Abandoned ‘Gingko House’

IMG_8953Here I was making a tiny little quilt, enjoying the soft feel of the felted sweater base, taking pleasure in tucking a little sliver of black silk behind the black/gold gingko print in the near-center, finding intrigue in the fiery sheer print defining the sky above the roof… (because of course the central shape took on the characteristics of a house).

IMG_8952At some point, the prospect of completing the piece made me feel bored or restless or both. 

Maybe it was that the black house had nothing to say to me.  A mute house of shadows? Or could it have been chock full of old hauntings that I just didn’t want to hear again? 

On the way up to Montreal last week, I left it in a bathroom in St. Albans, Vermont.  It was weirdly satisfying.

It may have been thrown out by the cleaning crew or it could have been grabbed by someone who saw it as an unexpected little find. Or maybe someone took it in a swipe of puzzled acquisition and THEN threw it out. I’ll never know. 

And it doesn’t matter. For me, the treasure was in letting it go. And you know what? I can now start to listen to what that dark house had to say. 

 

7 thoughts on “Abandoned ‘Gingko House’

  1. Liz

    Oh my … I’m trying to imagine what I would do if I found a cloth like that. Run out into the parking lot shouting, “Wait! Wait!” most likely. But then … ?

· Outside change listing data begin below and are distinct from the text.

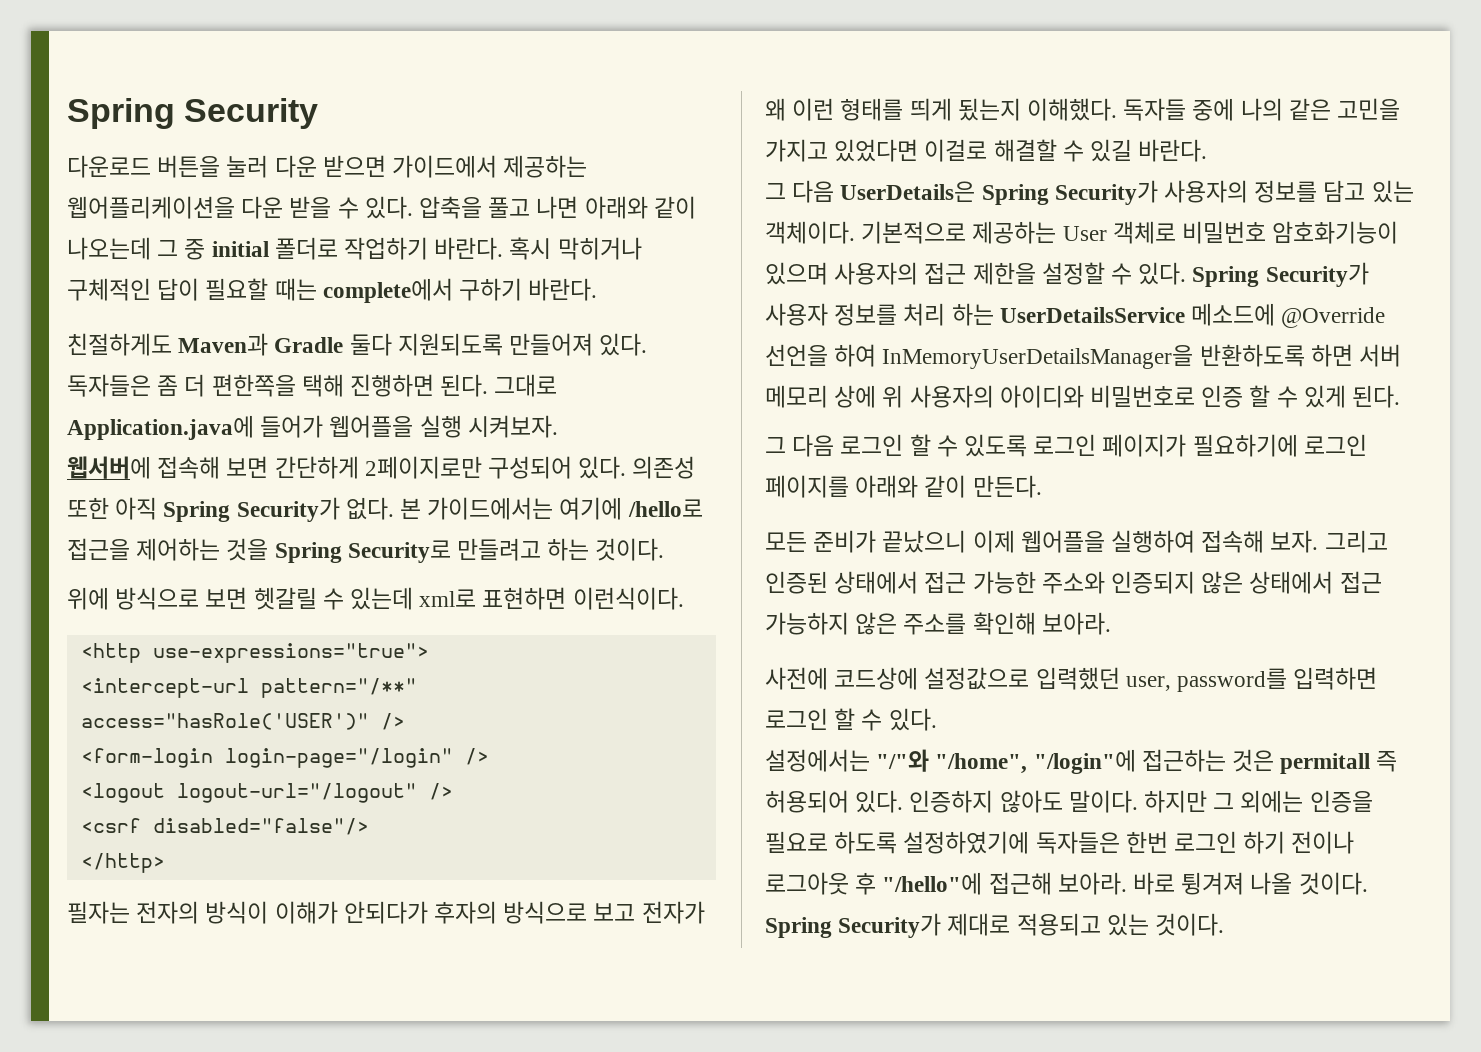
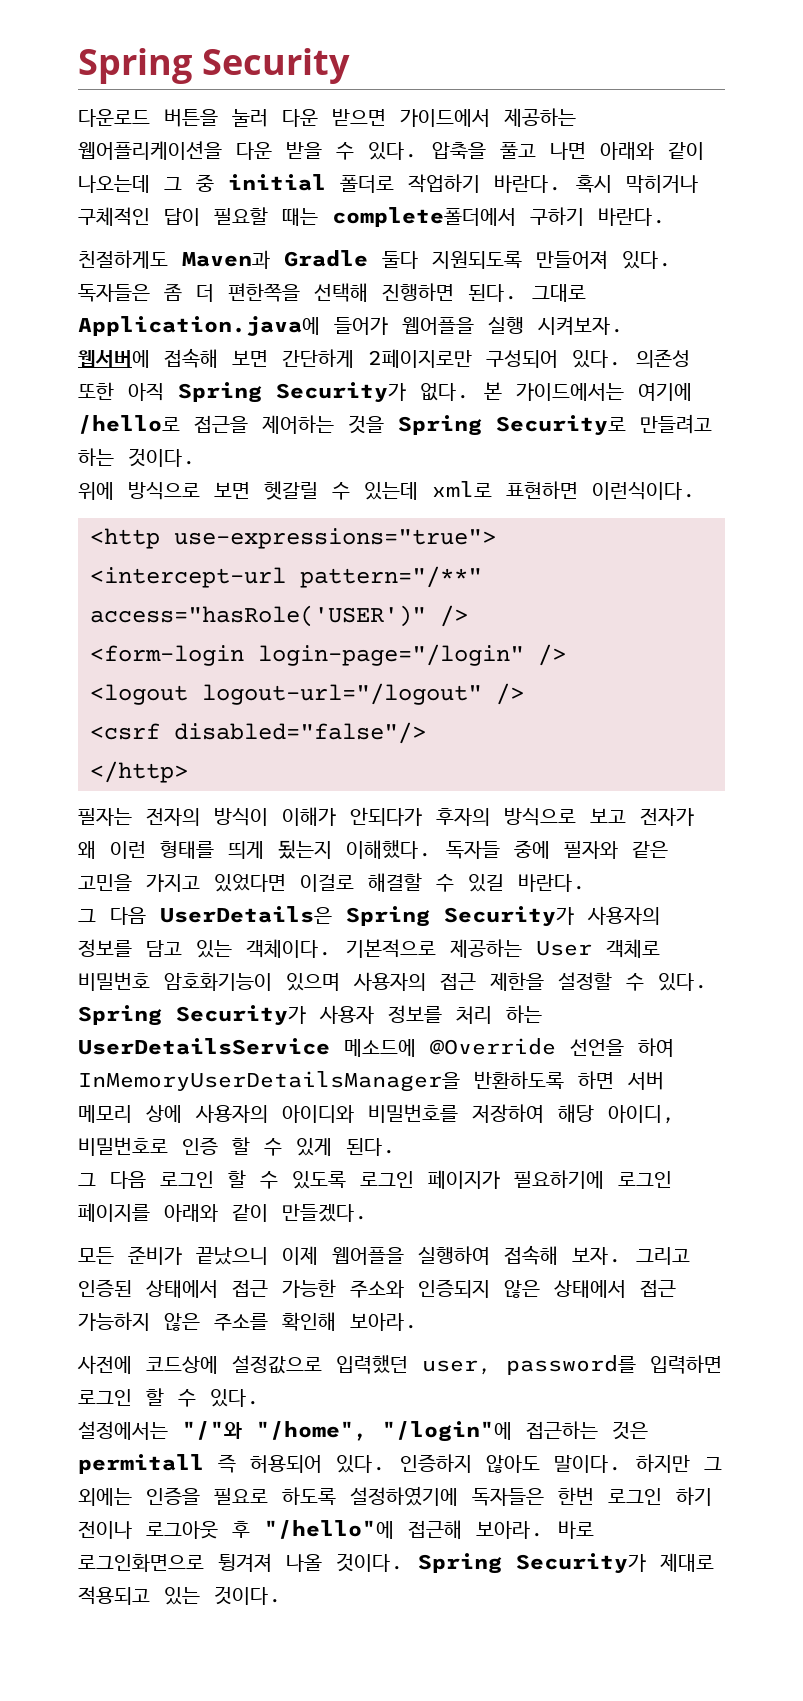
[322,278,453,303] complete에서 -> [332,207,516,227] complete폴더에서
[301,374,344,397] 택해 -> [314,283,368,302] 선택해
[1240,98,1283,121] 나의 -> [564,841,618,859] 필자와
[882,385,904,408] 위 -> (182, 1114) none
(1084, 396) none -> [368,1104,676,1124] 비밀번호를 저장하여 해당 아이디,
[972,475,1042,498] 만든다. -> [282,1204,368,1222] 만들겠다.
(1176, 883) none -> [78,1554,204,1572] 로그인화면으로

    I think I know what you mean about the dark mutterings of some cloth, though. It is only recently that I came upon a solution at Windthread … a sutra that drives the maddening voices out of my head. It is a blessed relief to let go of that which I cannot change.

    Reply
    1. deemallon

      In this case it was pure silence until after i let it go. For me this was an opportunity to create completely outside the bounds of the cloth. I once sent a patch worked rectangle to grace for similar reasons. The creating became its arrival elsewhere and its assumption of a different life. Very different from shipping a quilt that was purchased, by the way.

      Reply
      1. Liz

        I understand this … sending something away. So too do we raise our children so that they may one day leave, arrive elsewhere, and begin a different life.
        Cloth and story … life lived beyond our sight and reach, but carrying our touch nonetheless.
        Thank you for this provocative post (in the most positive sense of the word).

        Reply
        1. deemallon

          I hadn’t thought about the connection to children, but thank you for noting. The house can speak to me through others, too, it would seem. Both boys will be home for the summer. One here now, the other flying in tonight. It makes all those feelings and thoughts about young lives venturing forth very alive. And, I just did a sink full of dishes from someone ELSE’s culinary adventure, so there’s that, too!

  2. Mo Crow

    “the good thing about being an artist is the work has to go away!”
    a quote from Kiki Smith in an interview a few years back that doesn’t exist online any more

    Reply
  3. Donna Funnell

    Shared this , hope you don’t mind.
    I am also a fabric collage artist. We have a lot in common ! When someone likes a piece of my art and I like them, I give it to them. Satisfying in deed.